- Goal of the exercise
Below are records; copy every line in them that holds the word "height".

┏━━

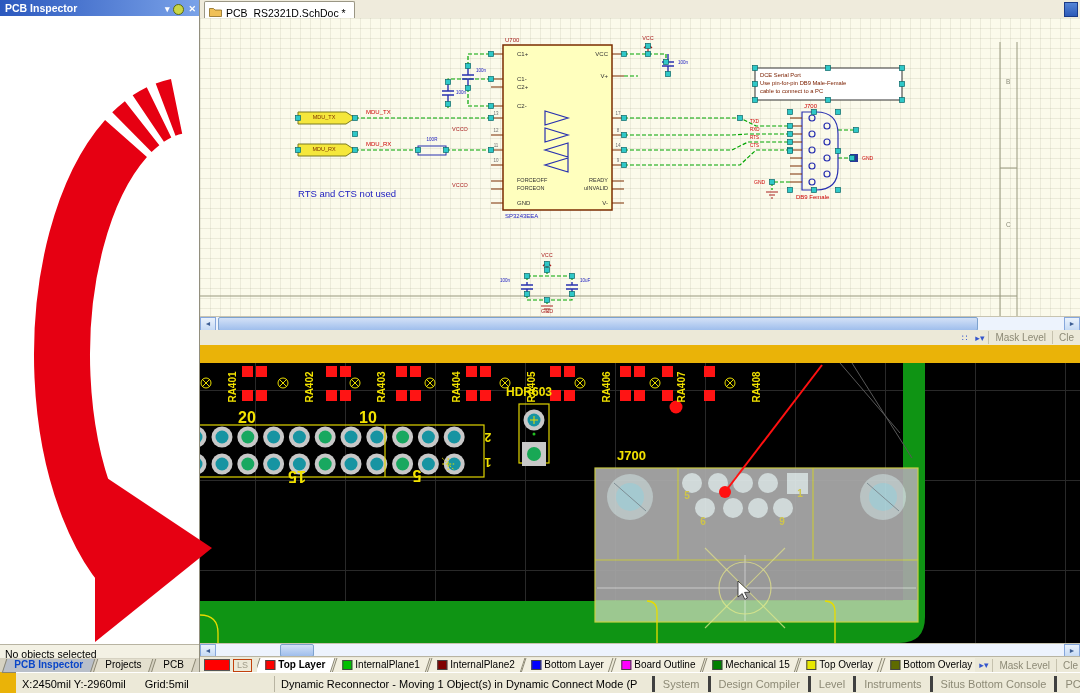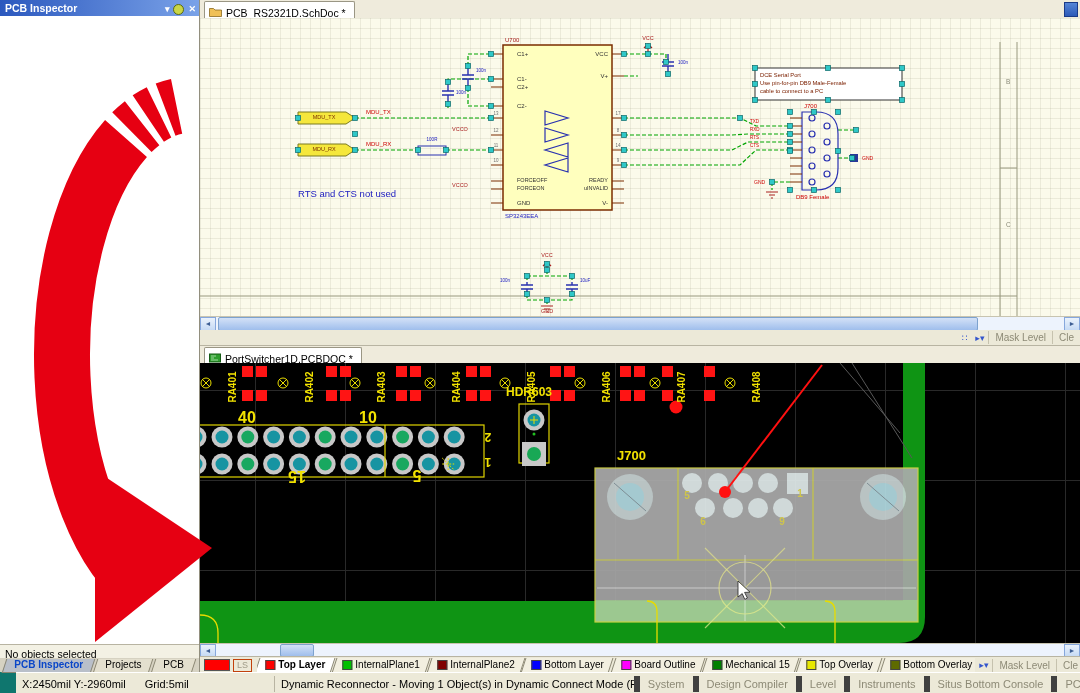--- a/index.html
+++ b/index.html
@@ -3,7 +3,7 @@
 <meta charset="utf-8">
 <style>
   html,body{margin:0;padding:0}
-  #root{position:relative;width:1080px;height:693px;background:#0f766e;font-family:"Liberation Sans",sans-serif;overflow:hidden;font-size:11px}
+  #root{position:relative;width:1080px;height:693px;background:#eab308;font-family:"Liberation Sans",sans-serif;overflow:hidden;font-size:11px}
 
   
   #left-panel{position:absolute;left:0;top:0;width:199px;height:672px;border-right:1px solid #928F7E;background:#FFFFFF}

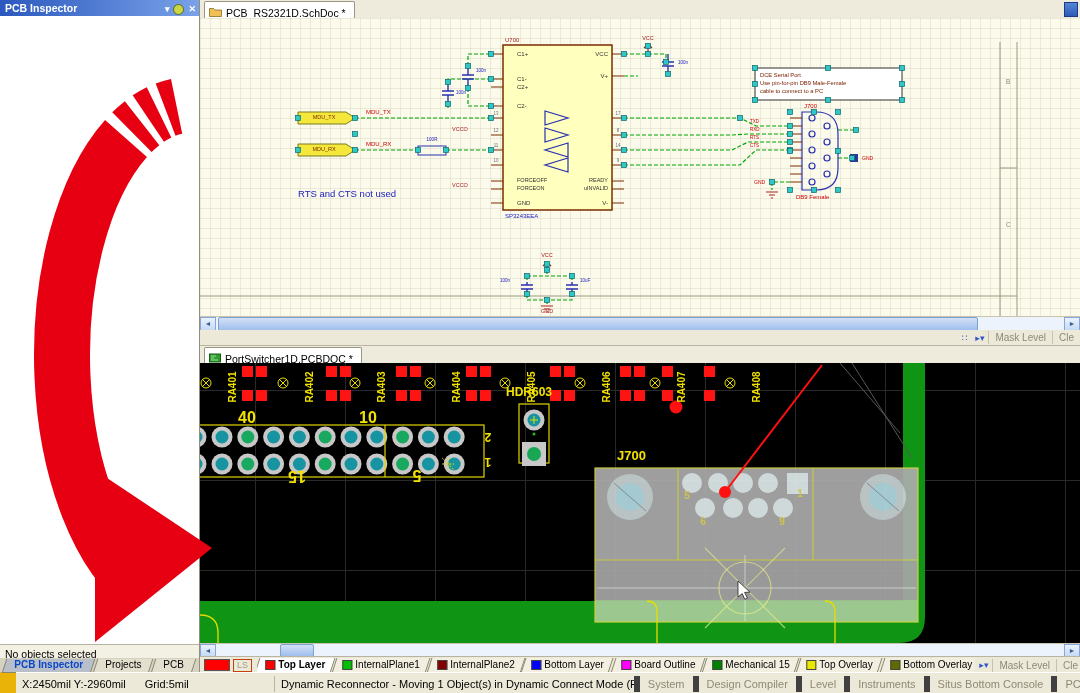--- a/index.html
+++ b/index.html
@@ -289,15 +289,6 @@
       <span class="mask-btn">Cle</span>
     </div>
 
-    <div id="pcb-tabbar" class="tabbar">
-      <div class="doc-tab">
-        <span><svg width="12" height="10">
-              <rect x="0.5" y="1" width="11" height="8" fill="#2E9E2E" stroke="#145a14"></rect>
-              <path d="M2,3 H7 M2,5 H5 M2,7 H9" stroke="#BFE8BF" stroke-width="0.8"></path>
-            </svg></span>
-        <span>PortSwitcher1D.PCBDOC *</span>
-      </div>
-    </div>
 
     <div id="pcb-canvas">
       <svg id="pcb-svg" width="880" height="280" viewBox="0 0 880 280">

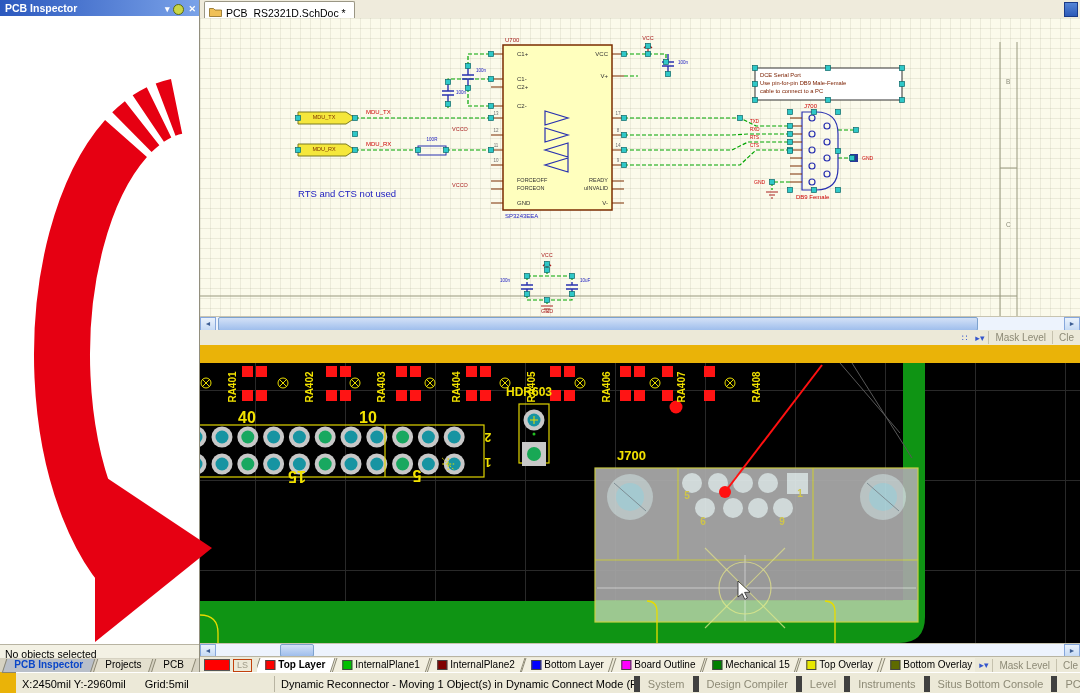--- a/index.html
+++ b/index.html
@@ -450,7 +450,7 @@
           <div class="lbl" style="left: 407px; top: 24px; color: rgb(242, 226, 0); font-size: 10px; font-weight: bold; transform: translate(-50%, -50%) rotate(-90deg);">RA406</div>
           <div class="lbl" style="left: 482px; top: 24px; color: rgb(242, 226, 0); font-size: 10px; font-weight: bold; transform: translate(-50%, -50%) rotate(-90deg);">RA407</div>
           <div class="lbl" style="left: 557px; top: 24px; color: rgb(242, 226, 0); font-size: 10px; font-weight: bold; transform: translate(-50%, -50%) rotate(-90deg);">RA408</div>
-          <div class="lbl" style="left: 47px; top: 55px; color: rgb(242, 226, 0); font-size: 16px; font-weight: bold; transform: translate(-50%, -50%) rotate(0deg);">40</div>
+          <div class="lbl" style="left: 47px; top: 55px; color: rgb(242, 226, 0); font-size: 16px; font-weight: bold; transform: translate(-50%, -50%) rotate(0deg);">20</div>
           <div class="lbl" style="left: 168px; top: 55px; color: rgb(242, 226, 0); font-size: 16px; font-weight: bold; transform: translate(-50%, -50%) rotate(0deg);">10</div>
           <div class="lbl" style="left: 97px; top: 113px; color: rgb(242, 226, 0); font-size: 16px; font-weight: bold; transform: translate(-50%, -50%) rotate(180deg);">15</div>
           <div class="lbl" style="left: 217px; top: 112px; color: rgb(242, 226, 0); font-size: 16px; font-weight: bold; transform: translate(-50%, -50%) rotate(180deg);">5</div>

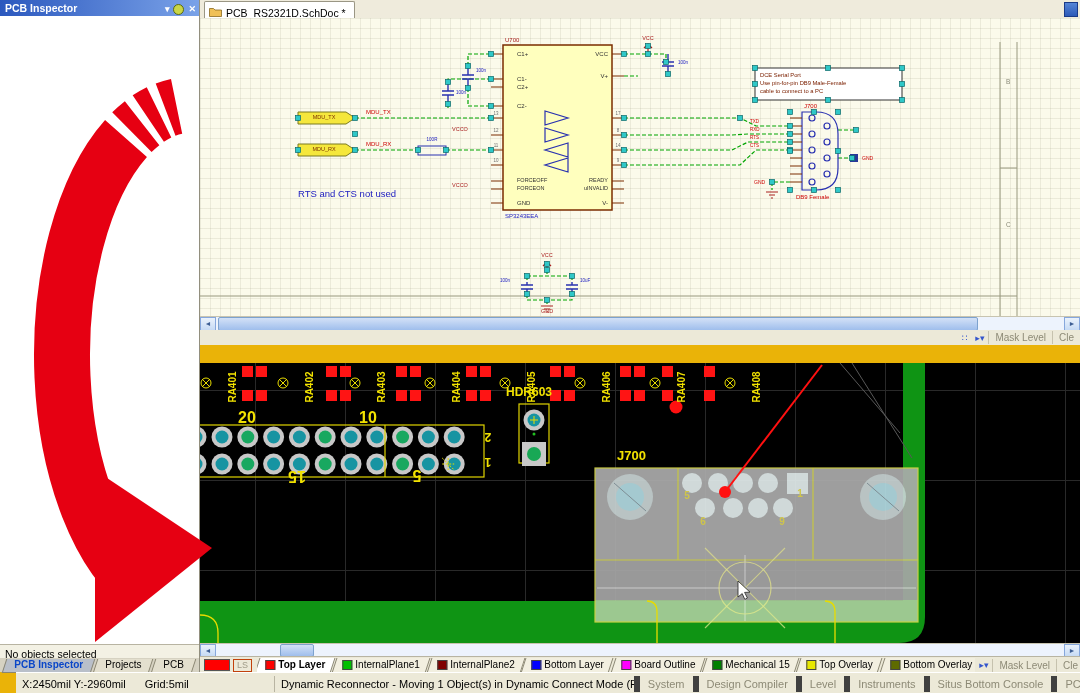--- a/index.html
+++ b/index.html
@@ -63,7 +63,7 @@
   #seg-move{width:268px}
   #seg-mode{flex:1}
   #status-buttons{display:flex;flex:0 0 auto}
-  .sbtn{border-left:6px solid #404040;padding:0 8px;color:#8D8A76;height:16px;line-height:16px;white-space:nowrap}
+  .sbtn{border-left:3px solid #404040;padding:0 8px;color:#8D8A76;height:16px;line-height:16px;white-space:nowrap}
 
   #red-arrow{position:absolute;left:0;top:0;z-index:40;pointer-events:none}
 </style>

┗━━

- Output of the task
-  #root{position:relative;width:1080px;height:693px;background:#0f766e;font-family:"Liberation Sans",sans-serif;overflow:hidden;font-size:11px}
+  #root{position:relative;width:1080px;height:693px;background:#eab308;font-family:"Liberation Sans",sans-serif;overflow:hidden;font-size:11px}
   #left-panel{position:absolute;left:0;top:0;width:199px;height:672px;border-right:1px solid #928F7E;background:#FFFFFF}
-        <span><svg width="12" height="10">
-              <rect x="0.5" y="1" width="11" height="8" fill="#2E9E2E" stroke="#145a14"></rect>
       <svg id="pcb-svg" width="880" height="280" viewBox="0 0 880 280">
-  .sbtn{border-left:6px solid #404040;padding:0 8px;color:#8D8A76;height:16px;line-height:16px;white-space:nowrap}
+  .sbtn{border-left:3px solid #404040;padding:0 8px;color:#8D8A76;height:16px;line-height:16px;white-space:nowrap}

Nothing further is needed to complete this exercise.